Therefore, Selva continued: “concrete measures to apply in the Corporate Tax may have less impact, since few start-ups generate profits in the short term, or if they obtain them, they do not pay it, since they compensate it with the losses of the previous years.”
Among the different measures listed, some of the attendees at the tax forum prior to the CataloniaBio&HealthTech assembly highlight the aforementioned monetization of R&D, a tax instrument that can be a solution to the objections pointed out by Javier Selva for biomedical companies with a low taxation. That is because, in Spain, the set of deductions for R&D are limited to between 25% and 50% of the full quota , resulting from the application of state or regional taxes to the taxable base of a company.
There are many companies in the biomedical sector that, being in the investment or expansion phase, have negative or reduced quotas. Given this particularity, what monetization allows is to require the tax administration to return all the amounts that have not been possible to compensate due to insufficient quota .
Specifically, this tool allows the company to apply tax deductions of 80% to avoid incurring international double taxation. And in this way, all the deduction that remains to be applied once the quota has been exhausted returns in the form of a monetary transfer.
Disadvantages for biomedical companies
But this advantage comes with fiscal tolls, Mónica Sevilla, a partner in the Garrigues tax law department, warned in the tax forum of the Catalan employers’ association. Taking advantage of this instrument means giving up 20% of the deduction, and also requires some requirements that may be unattainable for biomedical companies with a start-up, scale-up or spin-off structure .

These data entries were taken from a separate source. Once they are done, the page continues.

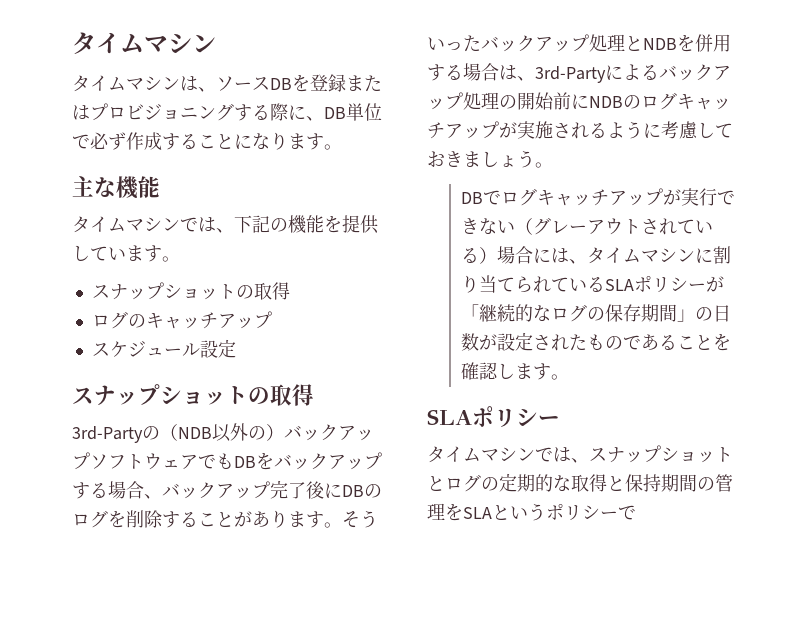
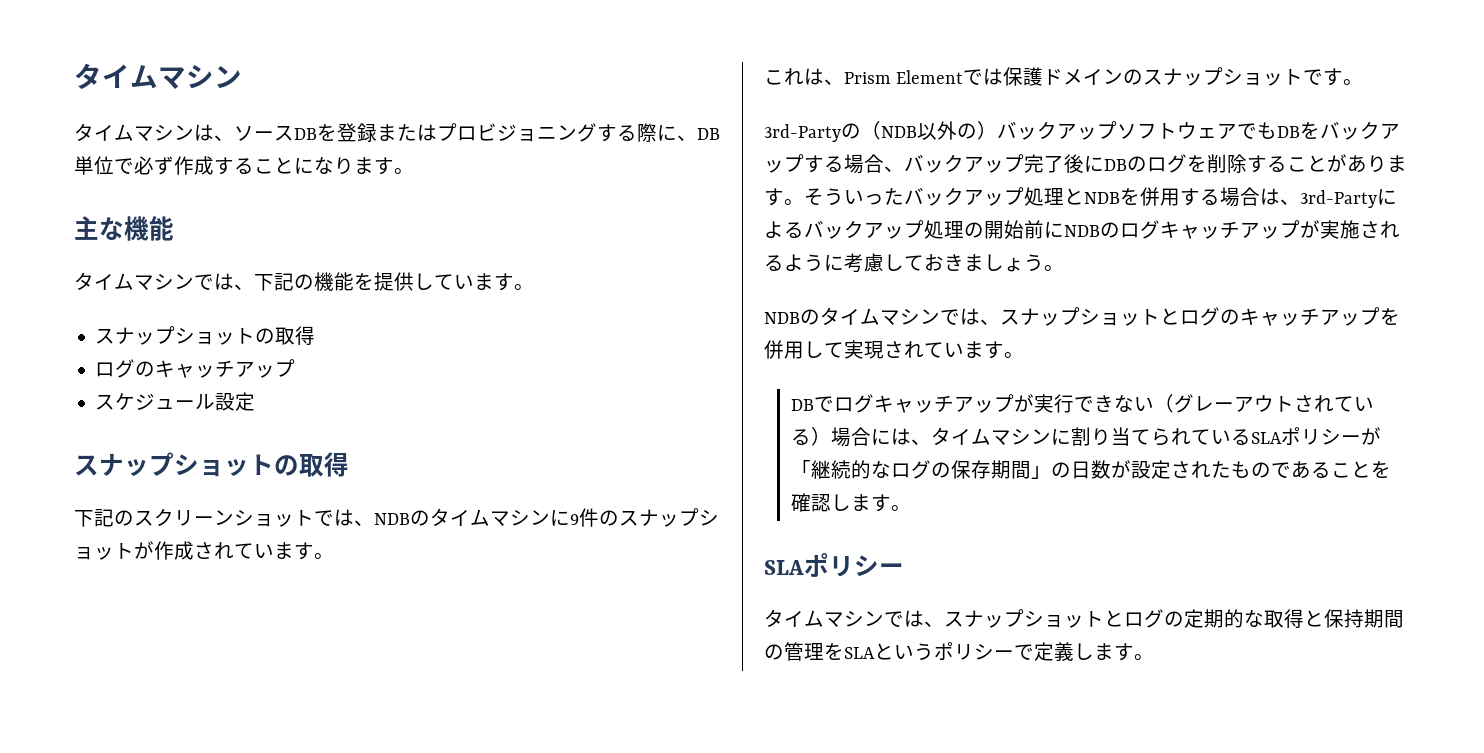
+ 下記のスクリーンショットでは、NDBのタイムマシンに9件のスナップショットが作成されています。
+ これは、Prism Elementでは保護ドメインのスナップショットです。
+ NDBのタイムマシンでは、スナップショットとログのキャッチアップを併用して実現されています。
- タイムマシンでは、スナップショットとログの定期的な取得と保持期間の管理をSLAというポリシーで
+ タイムマシンでは、スナップショットとログの定期的な取得と保持期間の管理をSLAというポリシーで定義します。

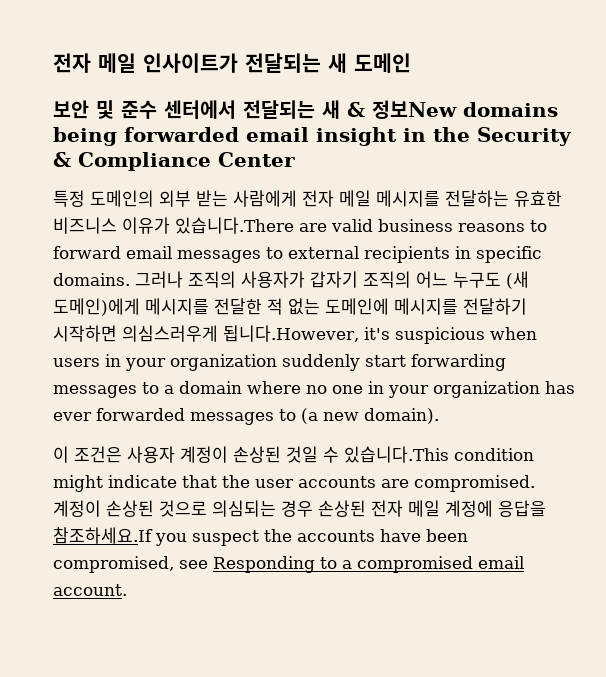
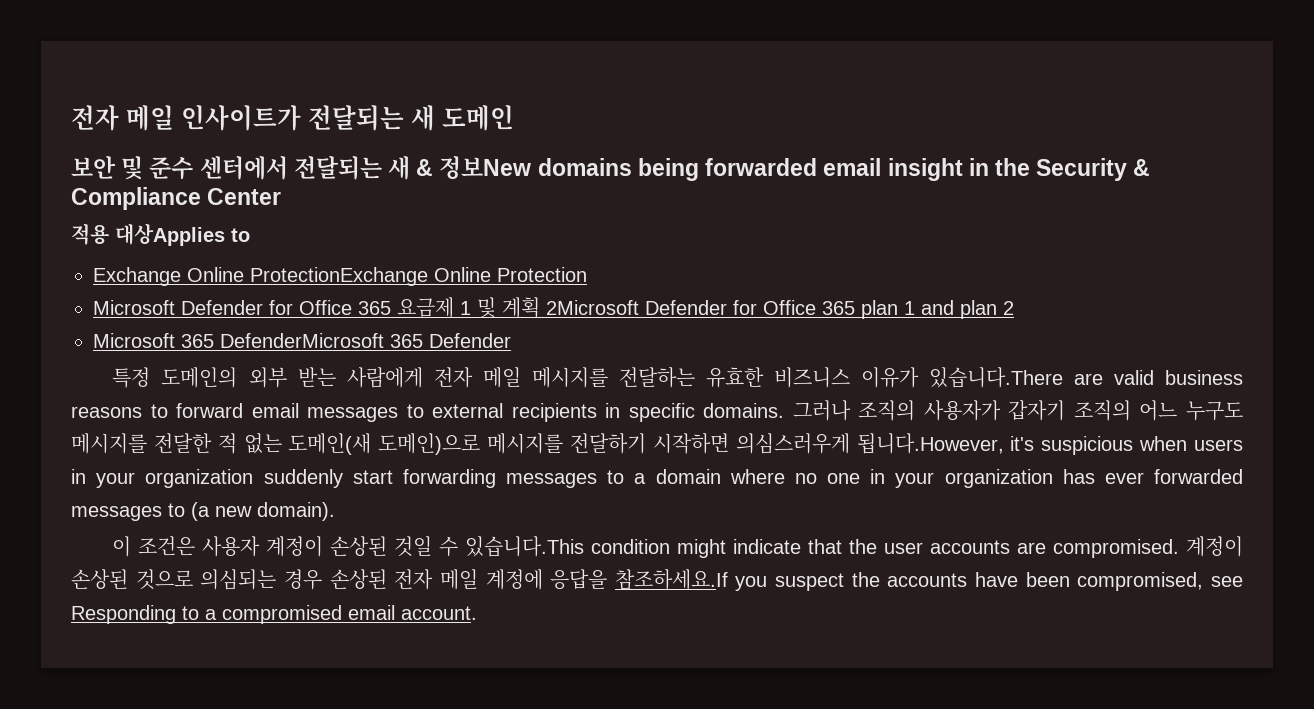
+ 적용 대상Applies to
+ Exchange Online ProtectionExchange Online Protection
+ Microsoft Defender for Office 365 요금제 1 및 계획 2Microsoft Defender for Office 365 plan 1 and plan 2
+ Microsoft 365 DefenderMicrosoft 365 Defender
- 그러나 조직의 사용자가 갑자기 조직의 어느 누구도 (새 도메인)에게 메시지를 전달한 적 없는 도메인에 메시지를 전달하기 시작하면 의심스러우게 됩니다.However, it's suspicious when users in your organization suddenly start forwarding messages to a domain where no one in your organization has ever forwarded messages to (a new domain).
+ 그러나 조직의 사용자가 갑자기 조직의 어느 누구도 메시지를 전달한 적 없는 도메인(새 도메인)으로 메시지를 전달하기 시작하면 의심스러우게 됩니다.However, it's suspicious when users in your organization suddenly start forwarding messages to a domain where no one in your organization has ever forwarded messages to (a new domain).

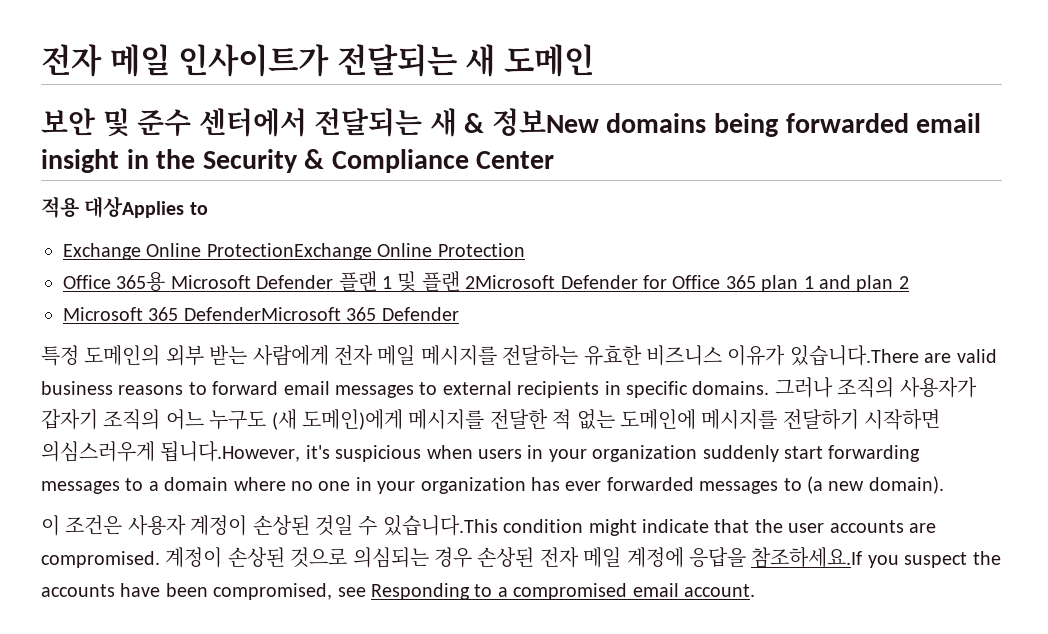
- Microsoft Defender for Office 365 요금제 1 및 계획 2Microsoft Defender for Office 365 plan 1 and plan 2
+ Office 365용 Microsoft Defender 플랜 1 및 플랜 2Microsoft Defender for Office 365 plan 1 and plan 2
- 그러나 조직의 사용자가 갑자기 조직의 어느 누구도 메시지를 전달한 적 없는 도메인(새 도메인)으로 메시지를 전달하기 시작하면 의심스러우게 됩니다.However, it's suspicious when users in your organization suddenly start forwarding messages to a domain where no one in your organization has ever forwarded messages to (a new domain).
+ 그러나 조직의 사용자가 갑자기 조직의 어느 누구도 (새 도메인)에게 메시지를 전달한 적 없는 도메인에 메시지를 전달하기 시작하면 의심스러우게 됩니다.However, it's suspicious when users in your organization suddenly start forwarding messages to a domain where no one in your organization has ever forwarded messages to (a new domain).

These are that the average workforce dedicated to the R&D activity is not reduced in the following two years after the end of the tax period in which the credit application is made , that the amount dedicated to this activity is not less than the previous period and obtaining a reasoned report on the R&D qualification from the Treasury.
At least one year must also pass from the end of the tax period in which the deduction is generated and without it being applied , which can impose cycles for the execution of the bonus of about three years.
The first assumption can be problematic for those companies that outsource part of their R&D by working jointly with other institutions , such as universities and research centers, a common practice among emerging companies.
Regarding the loss of 20% of the bonus when benefiting from monetization, Mónica Sevilla concluded: “It is a good incentive for you to obtain liquidity, even if you lose 20% of the deductions, since perhaps you would never be able to apply the other bonuses.”
In the same forum, the need was raised for, since the biomedical sector is the one that innovates the most after the automotive sector, the structure of its innovation cycle, highly dependent on start-ups and scale-ups , be taken into account, to guarantee that the maximum possible companies can benefit from instruments such as monetization.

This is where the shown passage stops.